Mari Sako

Professor of Management Studies

Saïd Business School

Mari is Professor of Management Studies at Saïd Business School, Co-Director of the Centre for Professional Service Firms and a Professorial Fellow of New College, Oxford.

Her most recent work has focused on business and professional services and on outsourcing. Her work on business services in the UK has attracted the interest of UK policy makers. Research findings highlight the fact that, unlike manufacturing, productivity growth in business services benefits job creation and contributes positively to the balance of trade. She has also investigated outsourcing and its impact on productivity, concluding that outsourcing works best where it is at the heart of corporate restructuring and where it is a strategic decision, not simply a reaction to the latest fad or fashion. Her work on outsourcing has been mentioned in the Economist, the Financial Times, the Times, and the Economic Times of India.

Mari is currently looking at the way cost pressures are contributing to the outsourcing and offshoring of legal services and how this impacts the way law firms work. While there is considerable diversity in its effects, law firms that are outsourcing are using multiple service providers and requiring them to work cooperatively in their provision of client services. This work is particularly relevant in the context of regulatory changes, such as the introduction in the UK of the Legal Services Act. This stipulates the activities that can only be undertaken by qualified lawyers and regulates providers that firms draw on for outsourced services. Mari’s research findings in this area inform her executive education work with law firms. She is also a regular speaker at Law Society and other professional conferences.
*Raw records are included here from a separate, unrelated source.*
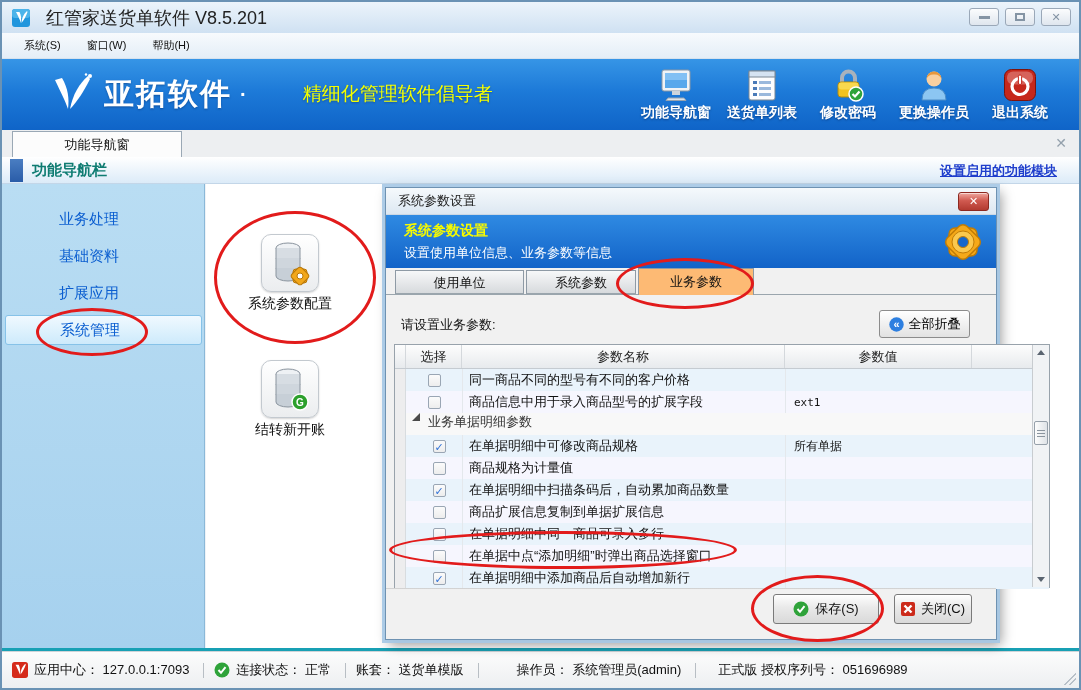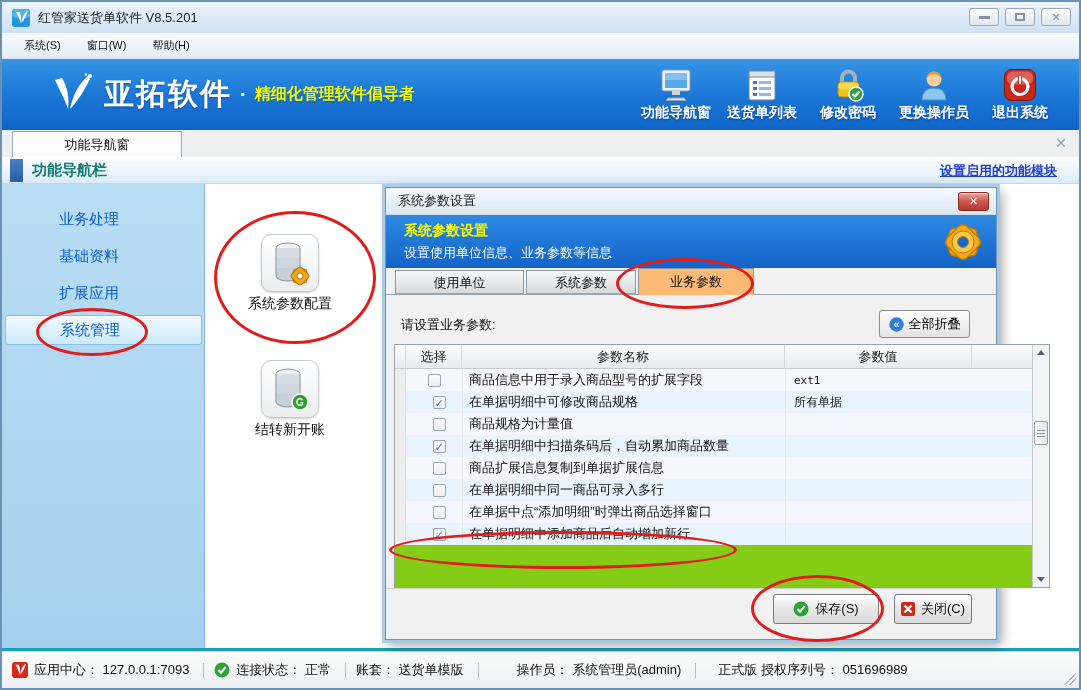--- a/index.html
+++ b/index.html
@@ -8,7 +8,7 @@
   
   .titlebar{position:absolute;left:0;top:0;width:1077px;height:31px;background:linear-gradient(#ecf4fb,#cfe1f2);display:flex;align-items:center;}
   .titlebar .icn{margin-left:10px;display:inline-flex;}
-  .title-text{margin-left:8px;font-size:13px;color:#222;}
+  .title-text{margin-left:16px;font-size:18px;color:#222;}
   .winbtns{position:absolute;right:8px;top:6px;display:flex;gap:6px;}
   .wbtn{width:30px;height:18px;border:1px solid #9aa8b8;border-radius:3px;background:linear-gradient(#fbfcfd,#dfe6ee);display:flex;align-items:center;justify-content:center;}
   .wbtn .bar{width:11px;height:3px;background:#8494a4;}

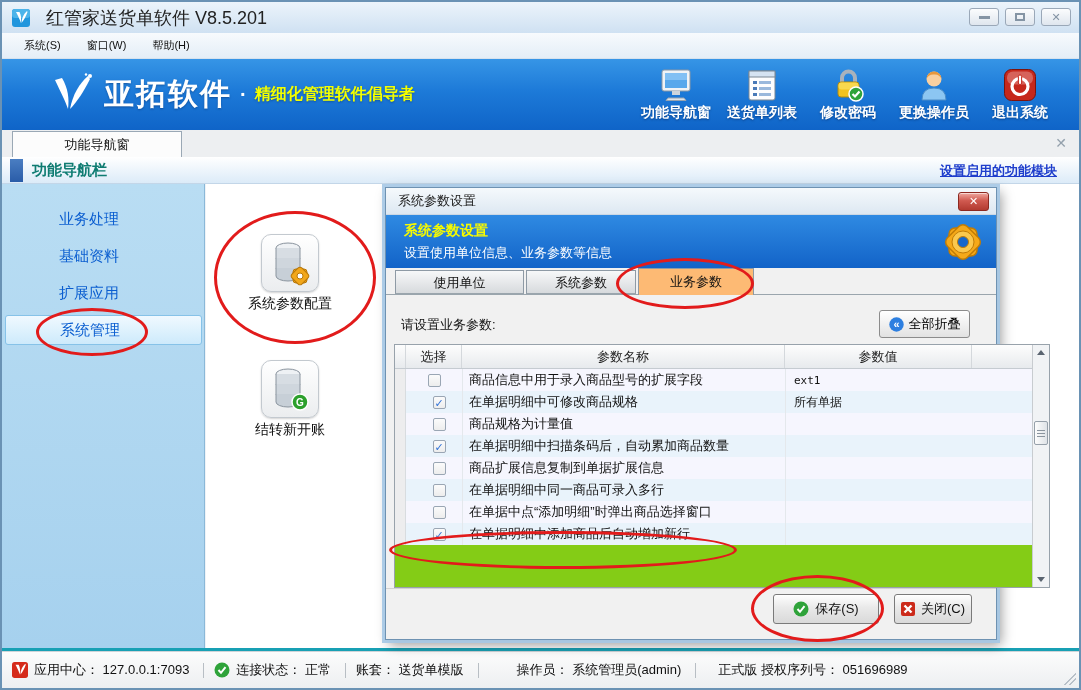--- a/index.html
+++ b/index.html
@@ -22,7 +22,7 @@
   .brand{position:absolute;left:46px;top:14px;display:flex;align-items:center;}
   .brand-name{margin-left:10px;font-size:30px;font-weight:bold;color:#fff;letter-spacing:2px;text-shadow:0 1px 2px rgba(0,30,80,.4);}
   .brand-sep{margin:0 8px;color:#fff;font-size:20px;font-weight:bold;}
-  .brand-slogan{color:#f3ff00;font-size:16px;font-weight:bold;text-shadow:0 1px 2px rgba(0,30,80,.4);}
+  .brand-slogan{color:#f3ff00;font-size:19px;font-weight:normal;text-shadow:0 1px 2px rgba(0,30,80,.4);margin-left:48px;}
   .htoolbar{position:absolute;right:16px;top:5px;display:flex;}
   .tbi{width:86px;display:flex;flex-direction:column;align-items:center;cursor:pointer;}
   .tbi .icn{height:38px;display:flex;align-items:flex-end;}

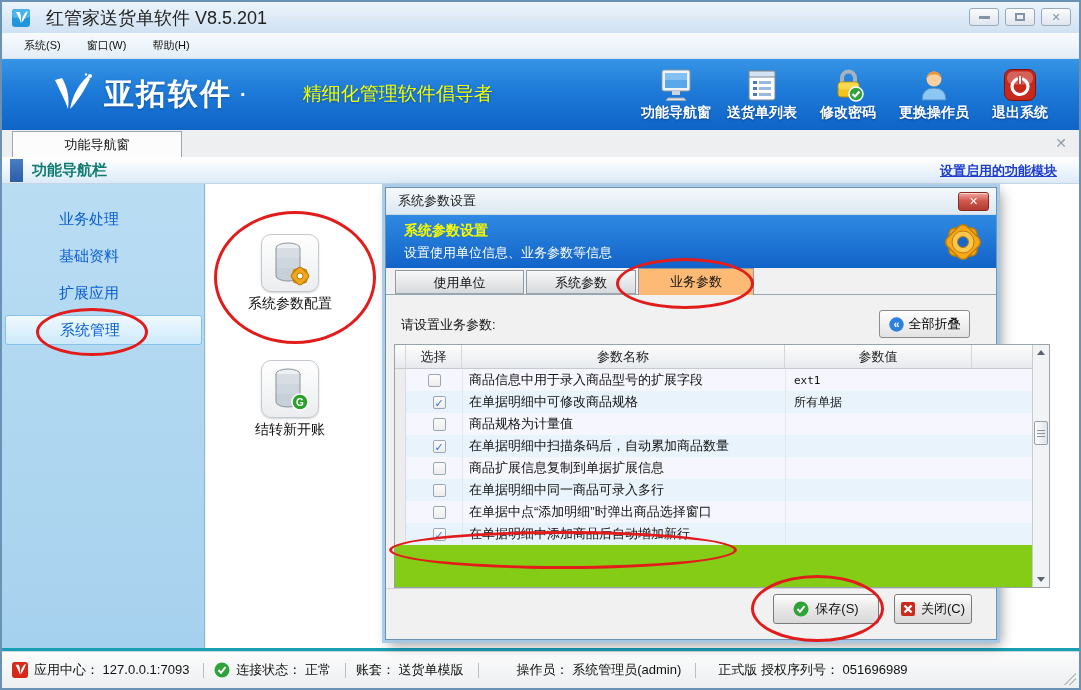--- a/index.html
+++ b/index.html
@@ -350,6 +350,14 @@
           <span class="th w-val">参数值</span>
         </div>
       <div class="tbl-body">
+          <div class="trow blue">
+        <span class="cell ind"></span>
+        <span class="cell sel">
+              <span class="cb"></span>
+            </span>
+        <span class="cell nm">同一商品不同的型号有不同的客户价格</span>
+        <span class="cell val"></span>
+      </div>
           <div class="trow lav">
         <span class="cell ind"></span>
         <span class="cell sel">

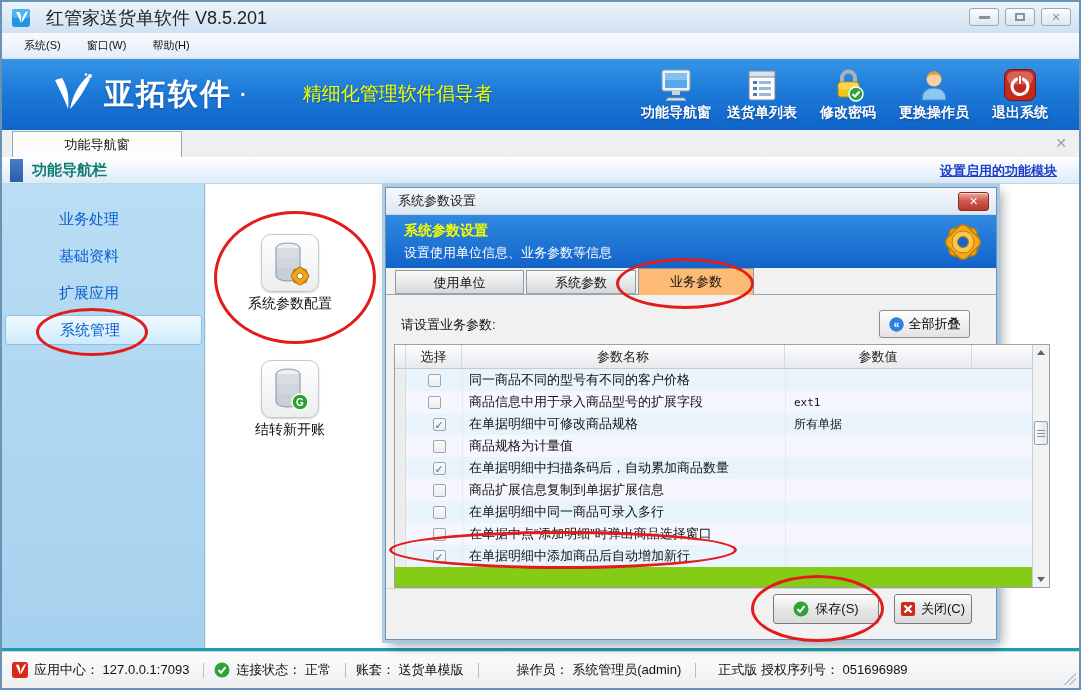--- a/index.html
+++ b/index.html
@@ -366,6 +366,11 @@
         <span class="cell nm">商品信息中用于录入商品型号的扩展字段</span>
         <span class="cell val mono">ext1</span>
       </div>
+          <div class="trow grp">
+            <span class="cell ind"></span>
+            <span class="expander"></span>
+            <span class="grp-label">业务单据明细参数</span>
+          </div>
           <div class="trow blue indent">
         <span class="cell ind"></span>
         <span class="cell sel">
With over 20 years’ research in the area of global strategy, Mari earlier made a significant contribution to the understanding of the Japanese economy and Japanese firms. In the 1990s and 2000s, she was a researcher for the MIT International Motor Vehicle Program (IMVP), which gave her a valuable opportunity to be out in the field, observing and interviewing managers and workers at automakers in Japan, Europe and the USA. Drawing on lessons from the Japanese model, she then worked with a number of firms to reconfigure their supplier relationship management.